For as long as she can remember, the only thing Caymen has known about the rich is that they can’t be trusted. Her mother got pregnant with Caymen when she was very young and was disowned by her parents and abandoned by the father, who coincidentally was very rich. As a result, Caymen and her mom eke out a meager existence by running a shop that sells porcelain dolls and living in the small upstairs apartment. When one of their store’s patrons sends her grandson in to pick up a doll she had ordered, Caymen’s first instinct is to write him off as a snobby rich-boy, but there’s something about him that makes her want to give him a second chance, or a third, or as many as he wants. Even though everything from her past tells her that he’ll use her and run away when she gets bored, Xander genuinely seems to like her and they start hanging out. They both feel imprisoned by their families expectations, so rather than have dates, they take turns hosting career counseling sessions where they try different activities to discover what it is they truly love.
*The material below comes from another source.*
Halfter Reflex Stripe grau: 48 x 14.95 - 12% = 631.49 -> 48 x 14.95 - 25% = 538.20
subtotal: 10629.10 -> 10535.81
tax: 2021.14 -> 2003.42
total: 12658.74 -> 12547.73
This is adorable as all get out, but leaves Caymen confused to what exactly their relationship is. Caymen's mother and best friend are both pushing her towards Mason, a lead singer of a band who on paper seems like a much better fit for her. And then there’s Xander who keeps showing up on the cover of Star magazine with a movie star girlfriend. It seems like everything is going wrong for Xander and Caymen, but if they're so wrong for each other why is Caymen happier when she’s with him? Happier than she’s ever been.
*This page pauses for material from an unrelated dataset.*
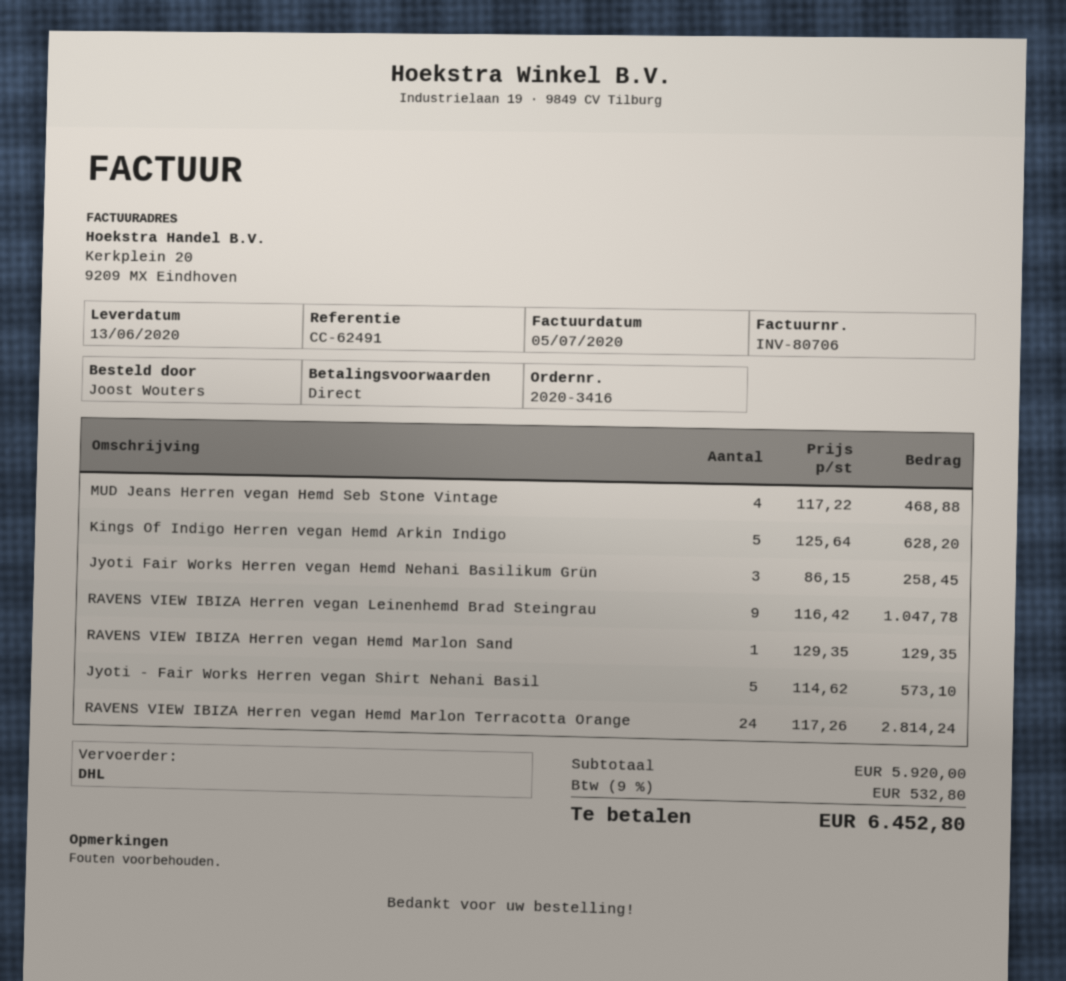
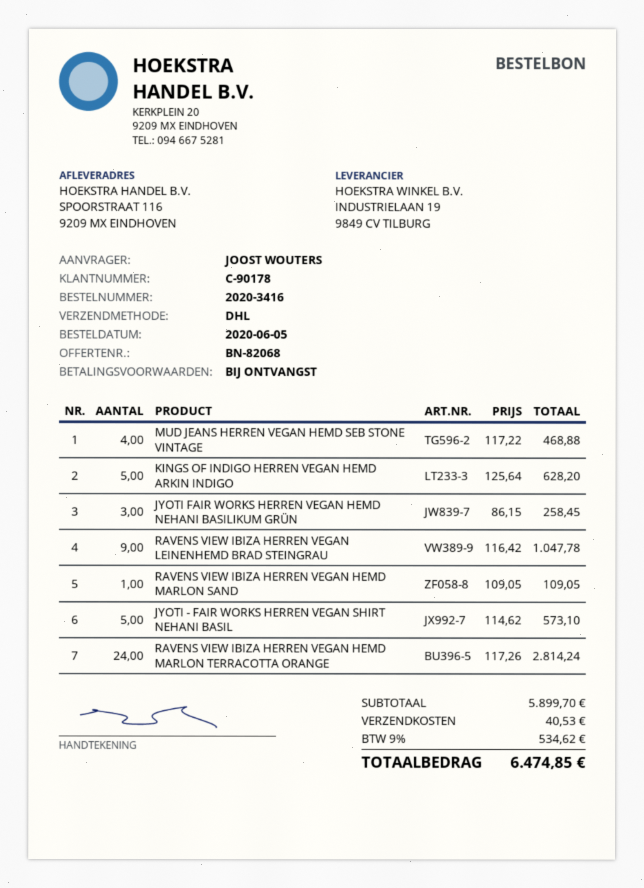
RAVENS VIEW IBIZA Herren vegan Hemd Marlon Sand: 1 x 129.35 = 129.35 -> 1 x 109.05 = 109.05
subtotal: 5920.00 -> 5899.70
shipping: none -> 40.53
tax: 9% = 532.80 -> 9% = 534.62
total: 6452.80 -> 6474.85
Everywhere I turn, I see The Distance Between Us described as Pretty in Pink meets Pride and Prejudice, which maybe...? I’ve never seen Pretty in Pink, but I assume from movie posters that poor girl Molly Ringwald falls for rich boy Andrew McCarthy, who seems like a major douche. I have however read Pride and Prejudice and honestly didn't see much resemblance. This book seemed like a fairly normal story of poor girl and rich boy hit it off and was fairly fluffy, but enjoyable. The relationship between Caymen and Xander is perfectly executed with plenty of swoony bits, but there were times where I wished Caymen would just ask Xander what was going on in his head or let him know what was going on with her. I found it to be typical teen fair, but a welcome one. This would be a wonderful beach book, of course now we're on the verge of winter. Mexico here I come!

Monday, November 4, 2013

The Different Girl

I was excited for this one. It has a really great cover and an interesting premise. I just felt like this was going no where. You spend time with your four main girls that are identical except for their hair color. We have Veronika, Isobel, Caroline and Eleanor. Enter May, our "different" girl, survivor of a ship wreck. Nothing really happened. The book isn't very long, only 240 pages, but nothing actually happened. The four identical girls wander around the island with Irene, the lady that teaches them things and then we have Robbert that created them and keeps them in working order.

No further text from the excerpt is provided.